# EXERCISE DIRECTIONS:
Starting at the line that contains "x Log logs\43131cfe-1627-4d6f-ae48-5e4ee5527934.json" and stopping at the line that contains "- Rewrite samples", restate each line of the records below exactly. Omit the pictures.

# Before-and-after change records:

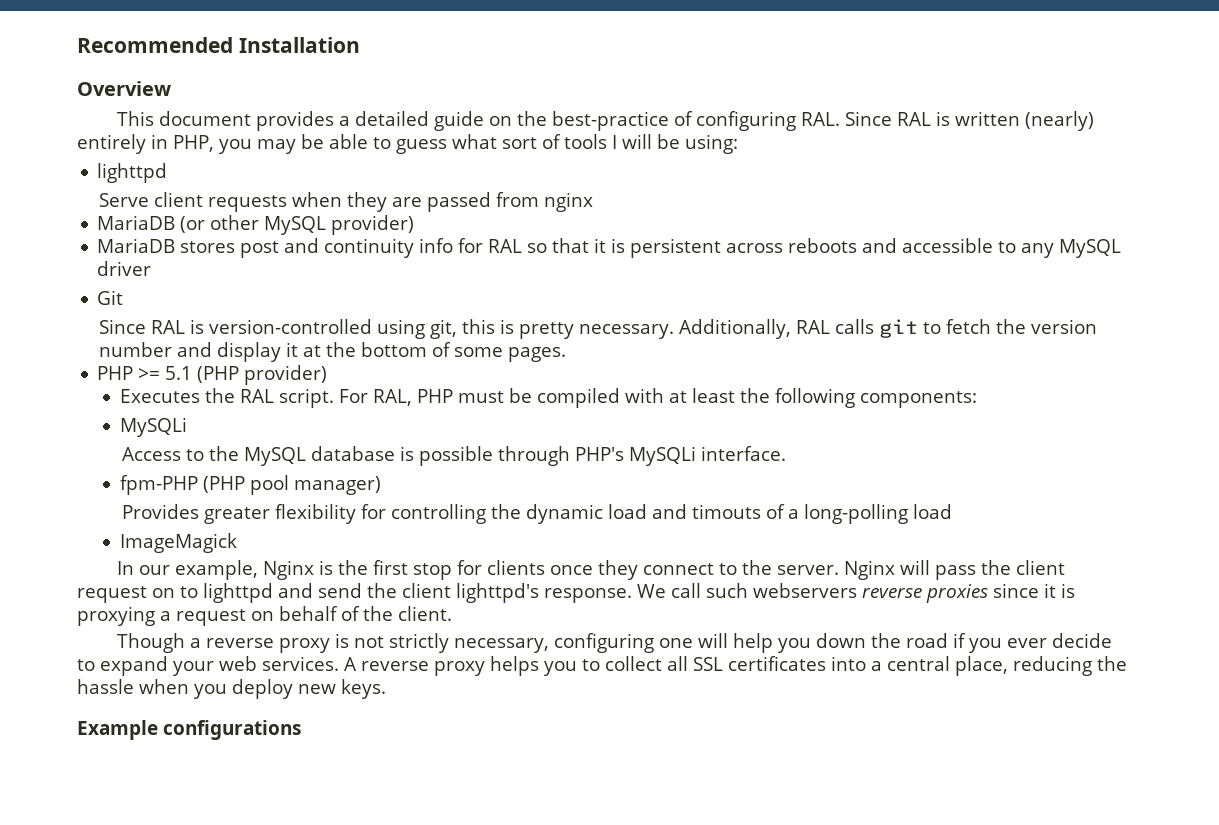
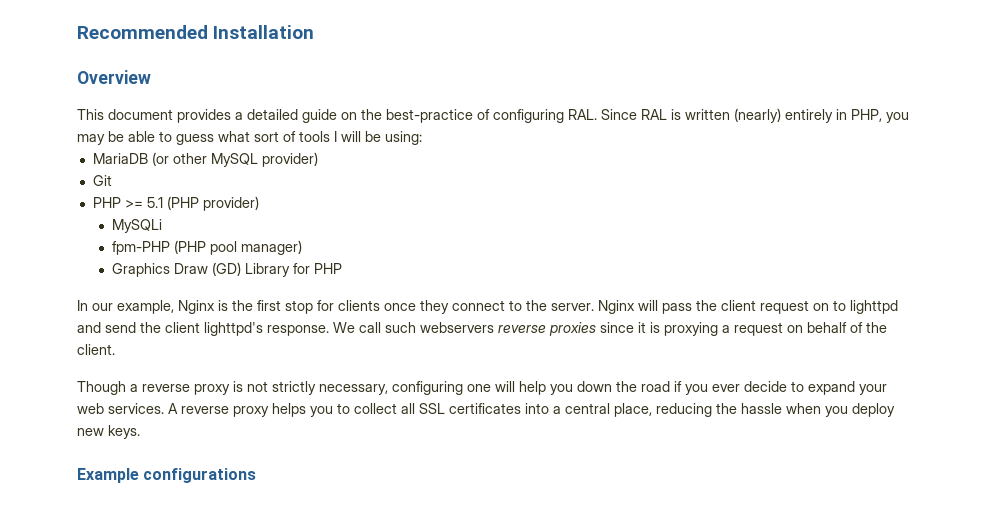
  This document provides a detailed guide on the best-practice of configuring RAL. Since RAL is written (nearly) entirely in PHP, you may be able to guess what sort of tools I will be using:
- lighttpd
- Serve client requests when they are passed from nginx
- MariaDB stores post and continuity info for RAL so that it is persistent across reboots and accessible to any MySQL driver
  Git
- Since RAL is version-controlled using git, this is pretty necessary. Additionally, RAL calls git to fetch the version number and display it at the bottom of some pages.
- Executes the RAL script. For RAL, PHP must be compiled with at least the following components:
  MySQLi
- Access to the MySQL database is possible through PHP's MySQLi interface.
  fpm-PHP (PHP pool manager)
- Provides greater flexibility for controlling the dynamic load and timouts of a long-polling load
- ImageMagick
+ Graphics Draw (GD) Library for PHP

* * *

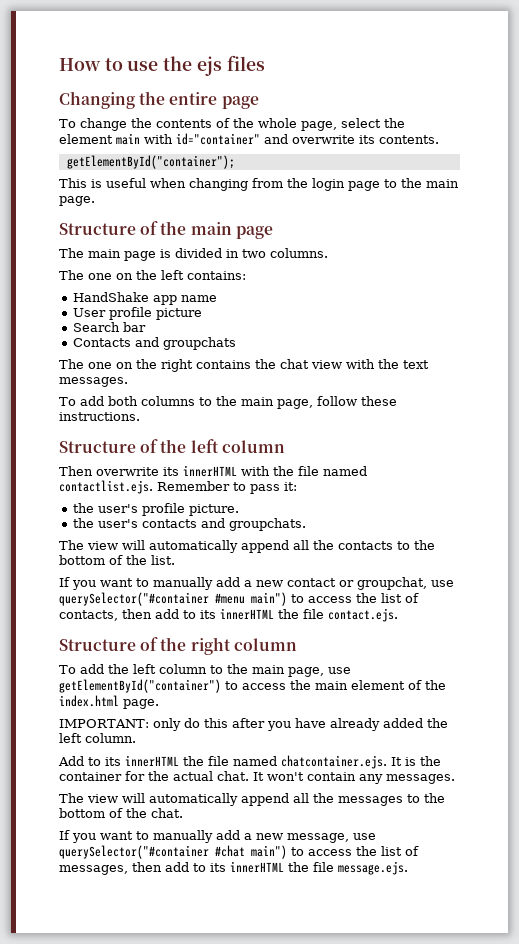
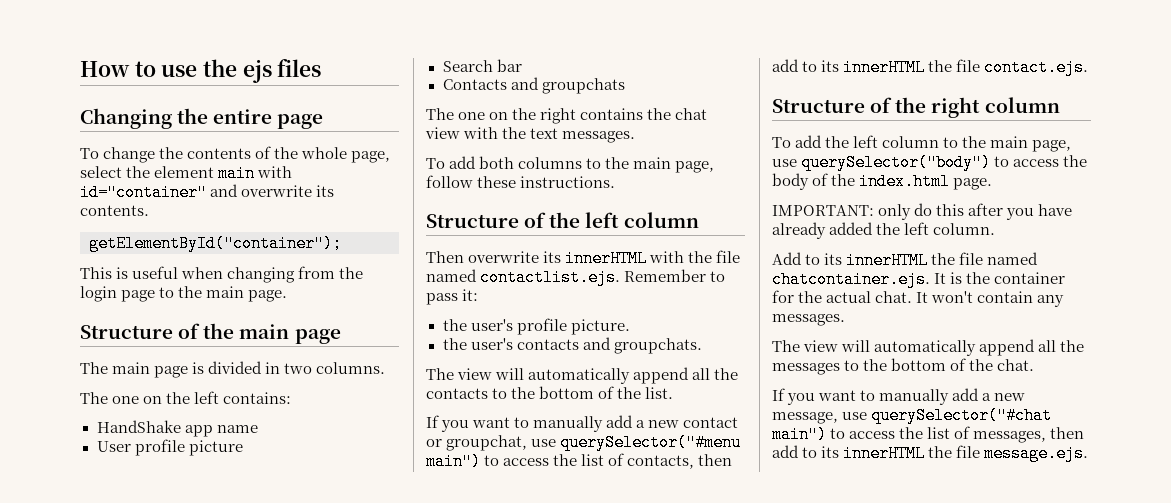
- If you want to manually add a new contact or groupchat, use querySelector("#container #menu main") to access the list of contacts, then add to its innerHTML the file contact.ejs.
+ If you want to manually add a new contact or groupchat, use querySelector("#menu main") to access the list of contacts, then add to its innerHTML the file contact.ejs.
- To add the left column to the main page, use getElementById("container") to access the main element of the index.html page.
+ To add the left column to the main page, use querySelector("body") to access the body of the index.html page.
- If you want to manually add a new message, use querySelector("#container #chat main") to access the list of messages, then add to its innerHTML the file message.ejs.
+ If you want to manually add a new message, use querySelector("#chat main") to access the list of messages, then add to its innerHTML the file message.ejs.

* * *

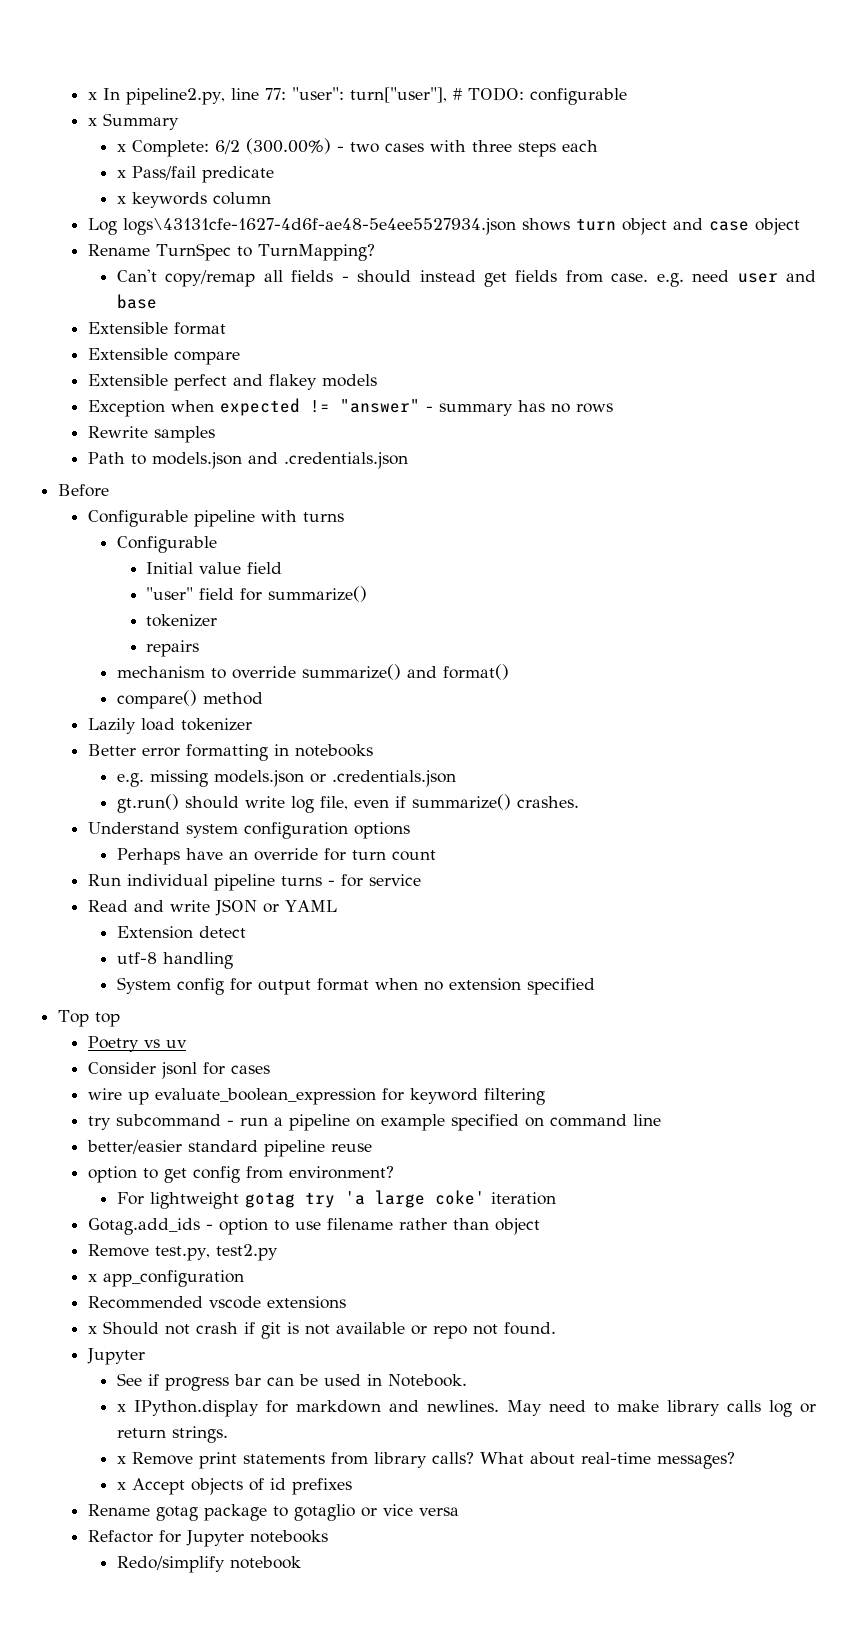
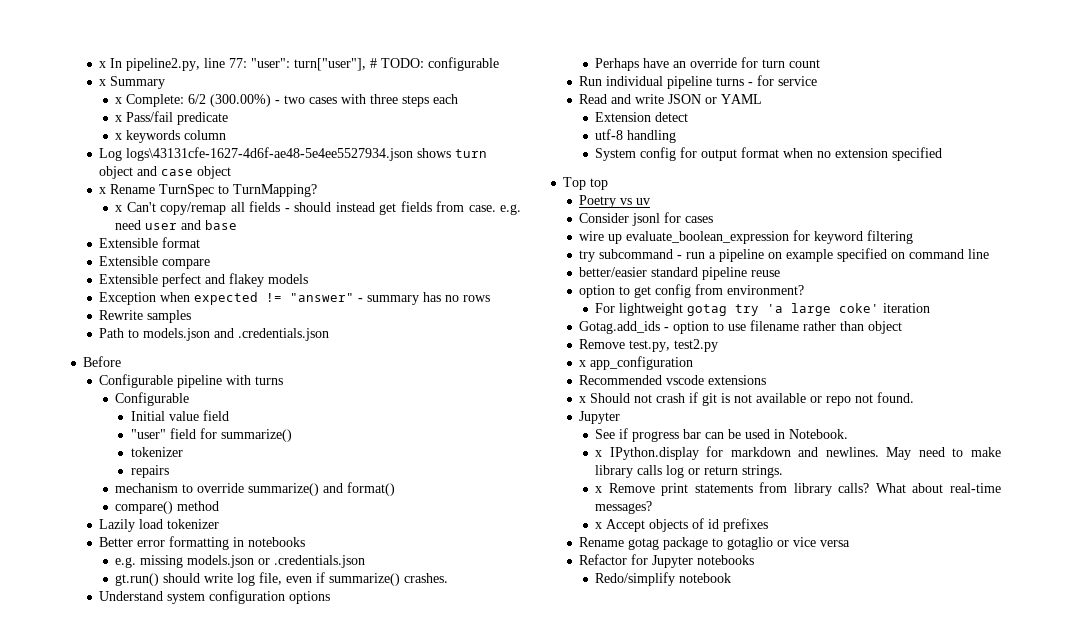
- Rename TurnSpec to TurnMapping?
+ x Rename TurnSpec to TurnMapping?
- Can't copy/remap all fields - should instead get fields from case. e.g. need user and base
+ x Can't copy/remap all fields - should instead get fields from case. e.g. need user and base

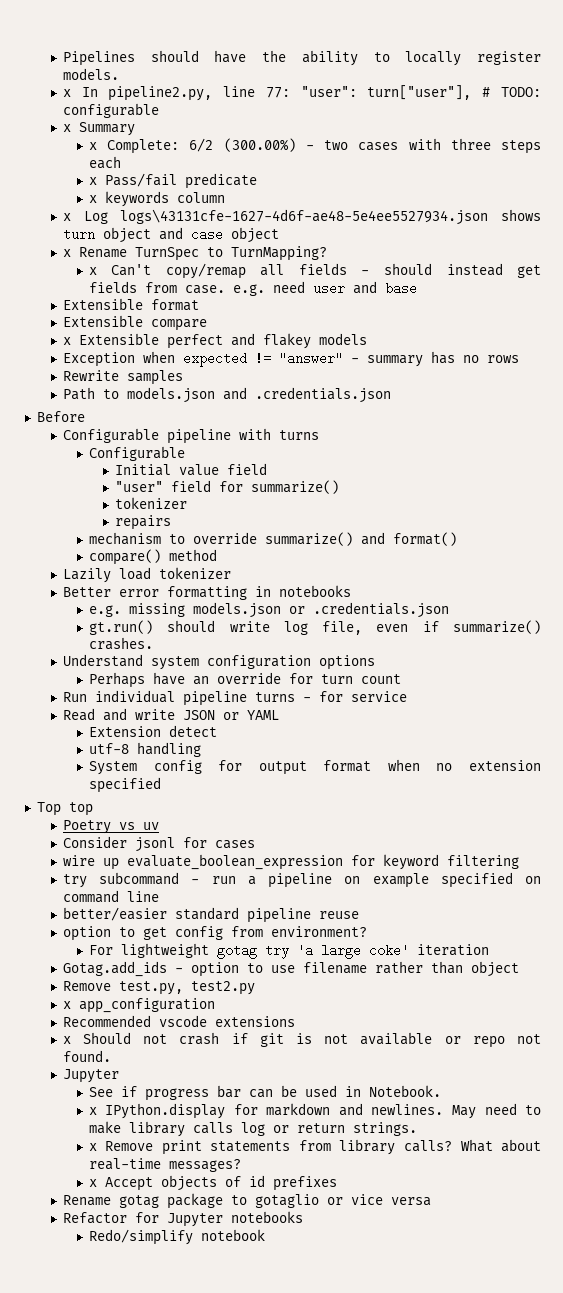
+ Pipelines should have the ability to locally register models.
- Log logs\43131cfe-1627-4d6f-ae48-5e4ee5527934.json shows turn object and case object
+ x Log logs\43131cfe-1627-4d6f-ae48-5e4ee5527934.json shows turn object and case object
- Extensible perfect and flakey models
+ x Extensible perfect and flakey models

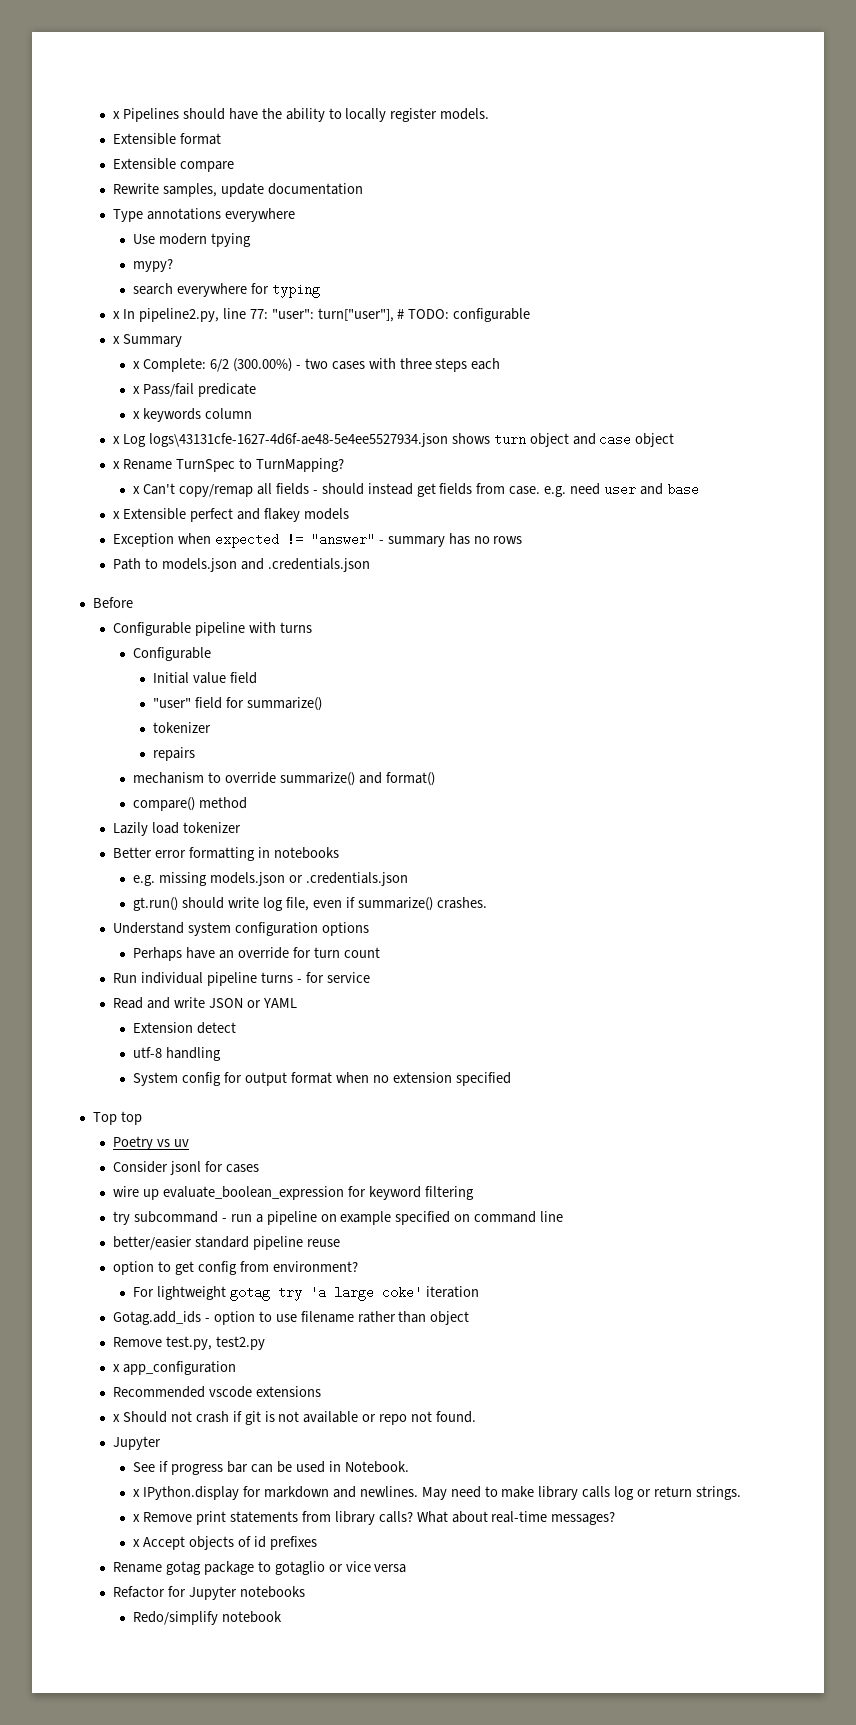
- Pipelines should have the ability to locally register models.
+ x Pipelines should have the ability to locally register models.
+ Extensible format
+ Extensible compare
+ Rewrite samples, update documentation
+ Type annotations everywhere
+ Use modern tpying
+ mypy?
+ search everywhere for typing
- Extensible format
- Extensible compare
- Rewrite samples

# TASK RESPONSE:
+ x Log logs\43131cfe-1627-4d6f-ae48-5e4ee5527934.json shows turn object and case object
- Extensible perfect and flakey models
+ x Extensible perfect and flakey models

- Pipelines should have the ability to locally register models.
+ x Pipelines should have the ability to locally register models.
+ Extensible format
+ Extensible compare
+ Rewrite samples, update documentation
+ Type annotations everywhere
+ Use modern tpying
+ mypy?
+ search everywhere for typing
- Extensible format
- Extensible compare
- Rewrite samples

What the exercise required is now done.